Abstract
Previously, we developed a solid lipid nanoparticle (SLN) formulation of 4-(N)-docosahexaenoyl 2′, 2′-difluorodeoxycytidine (DHA-dFdC), a compound with promising antitumor activity. Herein, we studied the feasibility of administering the DHA-dFdC by the oral route using the solid lipid nanoparticles (i.e. DHA-dFdC-SLNs). In simulated gastrointestinal fluids, the DHA-dFdC-SLNs did not aggregate. The release of the DHA-dFdC from the solid lipid nanoparticles in simulated gastrointestinal fluid was slow, but was slightly faster in simulated intestinal fluid than in simulated gastric fluid. In mice orally administered with DHA-dFdC-SLNs, plasma DHA-dFdC concentration vs. time curve has a Tmax of ~1.7 h and a Cmax of 17.01 μg/mL. The absolute oral bioavailability of DHA-dFdC when given as DHA-dFdC-SLNs was ~68% (based on AUC0-24 h values), while the relative oral bioavailability DHA-dFdC (compared to DHA-dFdC in a Tween 80/ethanol-in-water solution) was 126%. Finally, in mice with pre-establish B16-F10 murine melanoma, oral DHA-dFdC-SLNs increased their survival significantly, as compared to oral administration of the DHA-dFdC solution. It is concluded that the solid lipid nanoparticle formulation increased the bioavailability of the DHA-dFdC upon oral administration, as compared to the DHA-dFdC solution.
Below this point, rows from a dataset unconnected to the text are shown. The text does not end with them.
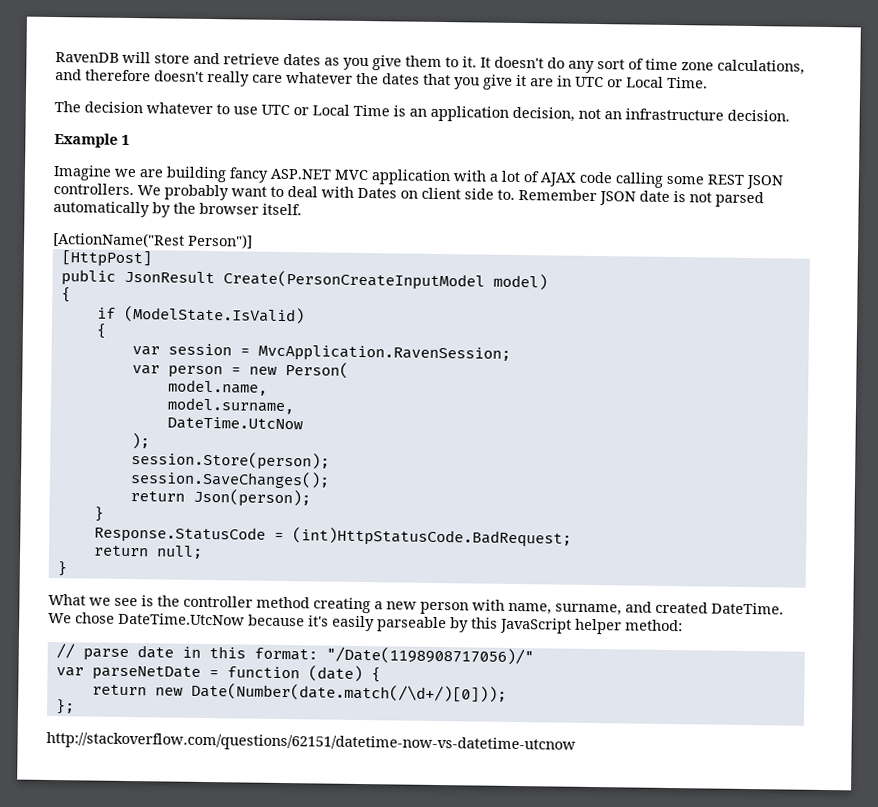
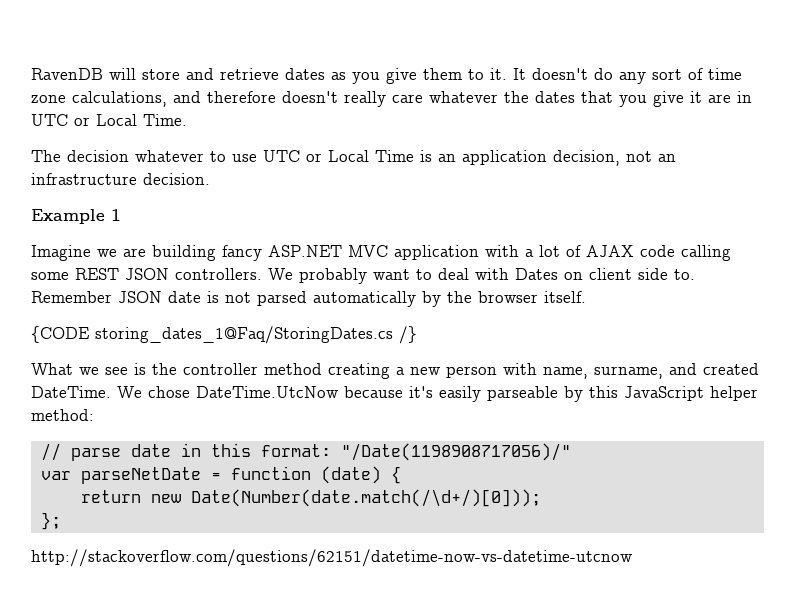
- [ActionName("Rest Person")]
- [HttpPost]
- public JsonResult Create(PersonCreateInputModel model)
- {
- if (ModelState.IsValid)
- {
- var session = MvcApplication.RavenSession;
- var person = new Person(
- model.name,
- model.surname,
- DateTime.UtcNow
- );
- session.Store(person);
- session.SaveChanges();
- return Json(person);
- }
- Response.StatusCode = (int)HttpStatusCode.BadRequest;
- return null;
- }
+ {CODE storing_dates_1@Faq/StoringDates.cs /}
Keywords: Oral, nanoparticles, bioavailability, tumor, pharmacokinetics, mouse survival
INTRODUCTION
Oral route is preferred for drug administration due to advantages such as painlessness, easiness for self-administration, flexibility in dosage regimen, convenience, and high patient compliance (1, 2). Furthermore, oral product manufacturing does not require sterile conditions that are necessary for products intended for parenteral administration (1). In cancer chemotherapy, there are data showing that cancer patients prefer oral administration to intravenous infusion, especially when the chemotherapy is a palliative treatment and/or given chronically (2-4). However, developing oral dosage forms of cancer chemotherapeutic agents is not without challenges, in part because the gastrointestinal (GI) tract presents various physiological, enzymatic, and chemical barriers, hindering efficient oral absorption (2, 5). In addition, factors such as low solubility and intestinal permeability of many drugs and high level of P-glycoprotein (P-gp) expressed by enterocytes also limit the oral bioavailability of many cancer chemotherapeutic agents (e.g. paclitaxel, docetaxel, doxorubicin, etc.) (2). Nanocarriers such as solid lipid nanoparticles (SLNs), liposomes, nanoemulsions, micelles, nanocrystals, and polymeric nanoparticles have shown promise in improving the oral delivery of anticancer drugs due to their ability to increase the apparent solubility of drugs, reduce degradation of drugs within the GI tract, and increase drug absorption (1, 2, 5).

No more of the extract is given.